The History Place - Movie Review

All The King's Men

By Jim Castagnera
Special to The History Place

This remake of the 1949 classic should have been a repeat by Sean Penn of Broderick Crawford's best-actor performance in the original film. Penn is a better actor than Crawford ever was. As the force of nature known as Willie Stark, Penn certainly has his powerful moments. Unfortunately, on balance, his performance is single-dimensional. The complex character, created by Robert Penn Warren in his Pulitzer-Prize winning 1946 novel, never emerges in this 2006 reprise of the best picture of '49.

The epic account of the self-described "hick," who rises from obscurity to capture the Louisiana governor's mansion thanks to a landslide rural vote, was based on the real-life saga of Huey Long. Penn captures Long's unforgettable stumping style--the windmill arms, the high-pitched voice haranguing the crowd just shy of an actual scream. The fault lies not in Penn's performance, but in a script which leaves more unsaid than stated.
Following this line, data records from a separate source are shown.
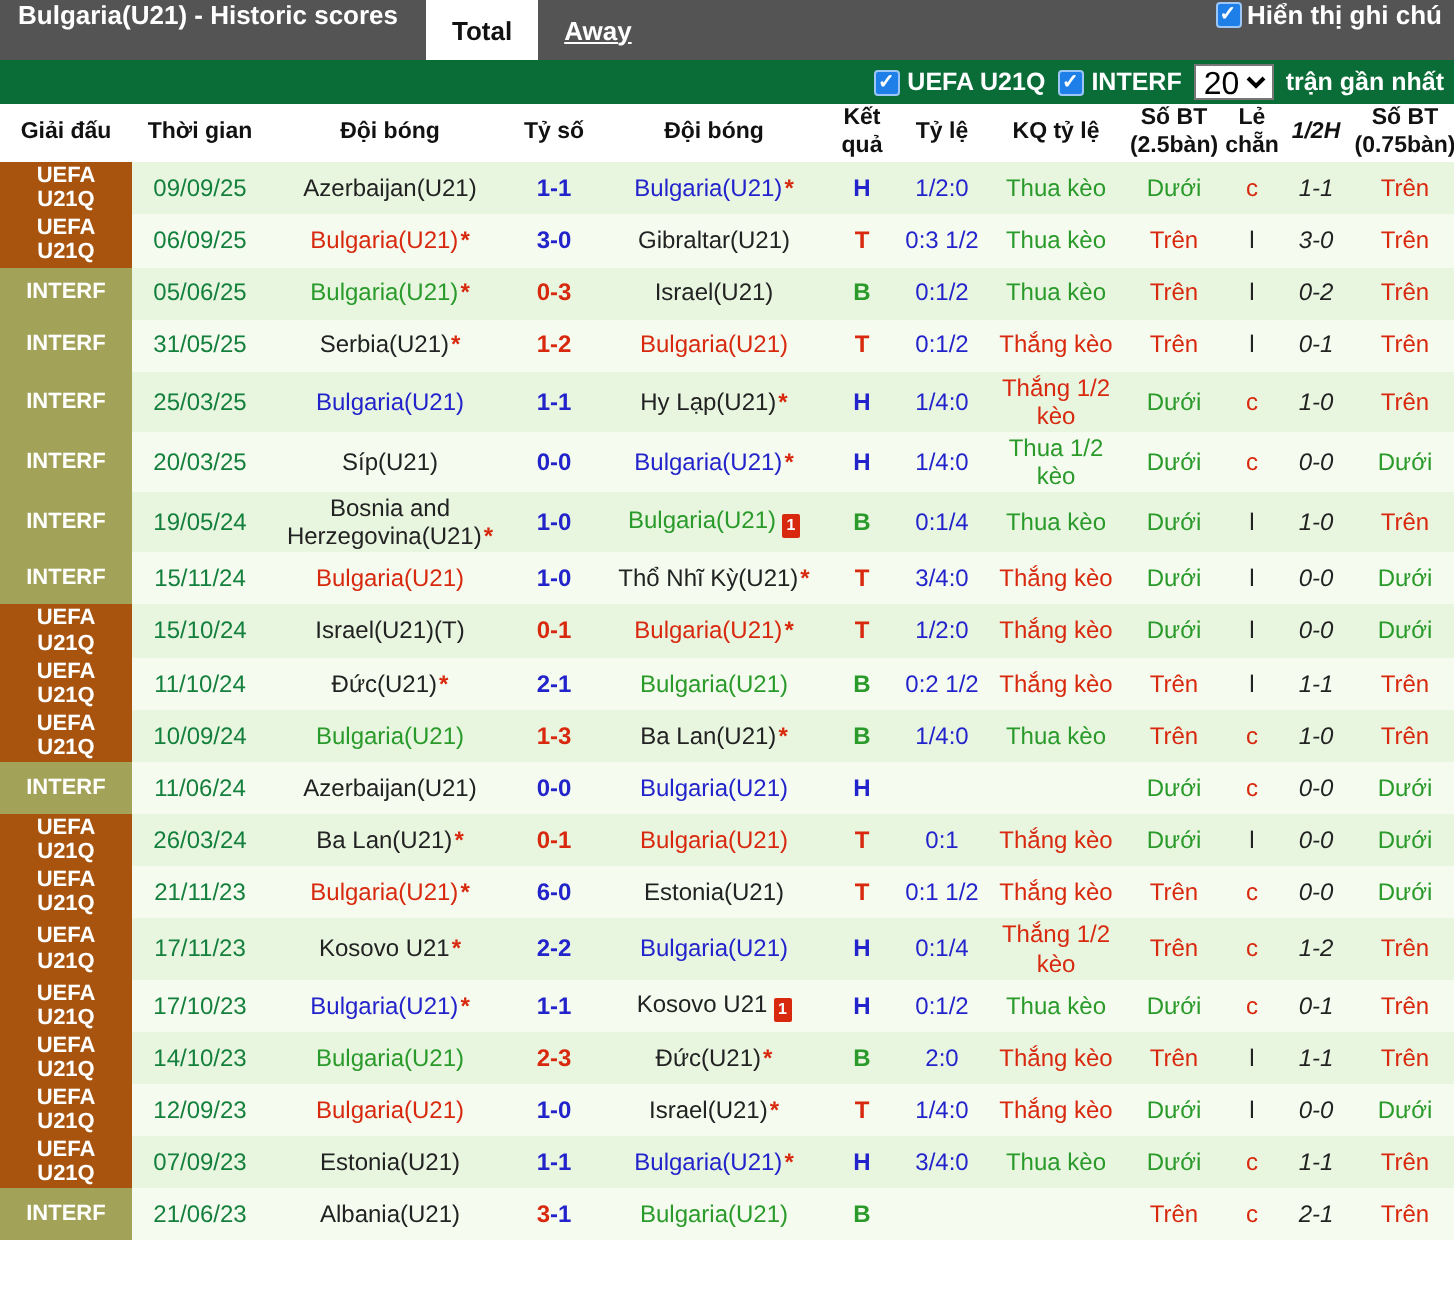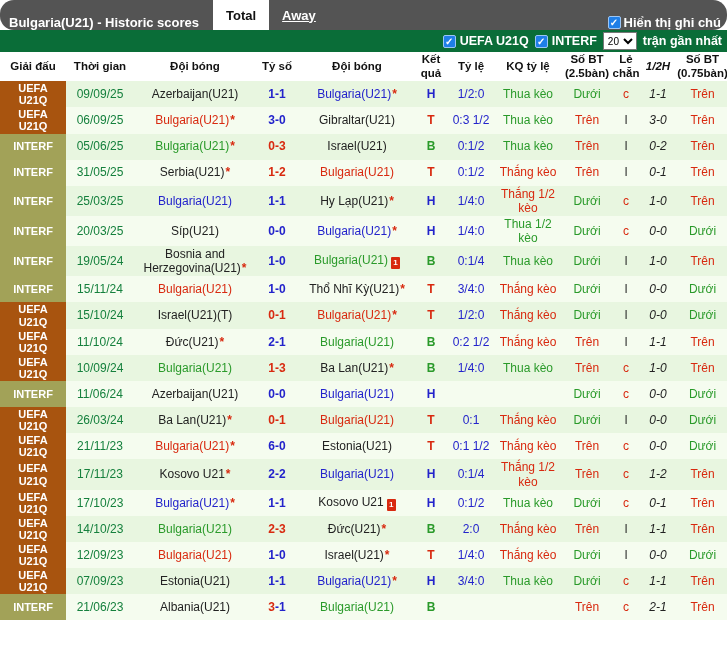--- a/index.html
+++ b/index.html
@@ -1,39 +1,39 @@
 <!DOCTYPE html>
 <html><head>
 <meta charset="utf-8">
 <style>
   * { margin:0; padding:0; box-sizing:border-box; }
   html,body { width:727px; height:648px; overflow:hidden; background:#fff;
     font-family:"Liberation Sans", sans-serif; }
   .app { width:727px; height:648px; display:flex; flex-direction:column; }
 
   
-  .topbar { height:30px; background:#545454; display:flex; align-items:flex-end;
-    color:#fff; font-weight:bold; font-size:13px; flex-shrink:0;border-radius:14px; }
+  .topbar { height:30px; background:#545454; display:flex; align-items:flex-start;
+    color:#fff; font-weight:bold; font-size:13px; flex-shrink:0; }
   .topbar .title { padding:0 14px 0 9px; }
   .tab { padding:6px 13px; cursor:pointer; height:30px; display:flex; align-items:center; }
   .tab.active { background:#fff; color:#111; }
   .tab.inactive { color:#fff; text-decoration:underline; }
   .topbar .spacer { flex:1; }
   .note-toggle { display:flex; align-items:center; gap:3px; padding-right:6px; font-size:13px; }
 
   .cbx { width:13px; height:13px; background:#1f7fe8; border:1px solid #9cc6f5;
     color:#fff; font-size:10px; line-height:11px; text-align:center; display:inline-block;
     border-radius:2px; font-weight:bold; }
 
   
   .filterbar { height:22px; background:#0a6d38; display:flex; align-items:center;
     justify-content:flex-end; gap:6px; color:#fff; font-weight:bold; font-size:12.5px;
     padding-right:5px; flex-shrink:0; }
   .filter-item { display:flex; align-items:center; gap:4px; }
-  .count-select { height:18px; font-size:10px; font-family:"Liberation Sans",sans-serif;
+  .count-select { height:18px; font-size:16px; font-family:"Liberation Sans",sans-serif;
     border:1px solid #777; background:#fff; }
 
   
   .thead { display:flex; background:#fff; color:#111; font-weight:bold; font-size:11.5px;
     align-items:center; text-align:center; min-height:27px; line-height:1.12; flex-shrink:0; }
   .tbody { flex:1; display:flex; flex-direction:column; }
   .row { display:flex; align-items:stretch; min-height:26px; font-size:12px; }
   .row.odd  .cell { background:#e8f6e0; }
   .row.even .cell { background:#f5fcef; }
   .cell { display:flex; align-items:center; justify-content:center; text-align:center;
If I hadn't already read the novel and seen the '49 flick, I wouldn't have been able to follow along at times.

Jude Law plays Jack Burden, the old-money newspaperman who betrays his class and his calling to serve Stark. Burden narrates the book and the film. Sadly, his film narration is packed with platitudes, while offering little help to the occasionally-baffled audience. Motive is another problem director/writer Steven Zaillian (A Civil Action) has with his rendition of Burden. As the name suggests, Jack carries the weight of a corrupt Louisiana upper class on his narrow shoulders. Perhaps that's reason enough to explain his relentless decline to the status of Judas goat. However, frequent flashbacks to a seemingly idyllic childhood, peopled by the very friends and relatives he helps destroy, belie this interpretation.

Equally unfathomable is the decision of Burden's childhood sweetheart, played by Kate Winslet, to become one of Stark's many women. All that one can conclude is that Willie Stark is a flame--an energy field at once both more and less than human. The moths all appear powerless in his incandescent presence. They circle languidly, then drop and are incinerated.

Most baffling of all is Burden's relentless investigation of "the judge," played by Anthony Hopkins. Flashbacks depict His Honor initiating Jack into the world of moneyed manhood, Louisiana style. We see them duck hunting, as Burden tells us the judge was more of a father than his mother's first of four husbands ever was. We know Burden has backbone, because he quits his newspaper job, when the editor pressures him to write less during the campaign about the upstart Stark and more about the paper's choice in the governor's race.

Yet when Willie, quickly, if inexplicably, corrupted by power after winning the election, prods Burden to "get something on the judge," Jack doggedly investigates his old mentor's past. Each time he reveals his languid reluctance, Stark coldly sets his hook a little deeper, and Jack pushes onward, until he has the "something" Willie wants. By the time the movie ends in a predictable pool of blood, Jack's burden of guilt must be absolutely crushing.

At the risk of feeling guilty myself about being so hard on a film that features a fantastic cast and strives to grapple with the great historic themes of power and corruption, I have one more complaint. Zaillian lifts the epic out of the Great Depression, where Long/Stark was right at home--a Populist fighting for impoverished agrarians. He plops his plot down in the 1950s. When we remember that the early '50s were the halcyon days of Martin Luther King, the Birmingham bus boycott, and Brown v. Board of Education, Willie Stark strikes us as an anachronism--a character caught in a time warp. No wonder he can't break out of his bombastic straight-jacket and find a second and a third dimension.

Bottom line: I recommend renting the 1949 Broderick Crawford rendition of All The King's Men. If you incline toward double features, you might also rent Ken Burn's bio of Huey Long, part of Burns' PBS American Stories series. Your money will be better spent than by buying a ticket for the new film.

Rated PG 13 - For scenes of violence amd sexual content.

Jim Castagnera, a Philadelphia journalist and lawyer, is the Associate Provost at Rider University and author of the weekly newspaper column Attorney at Large.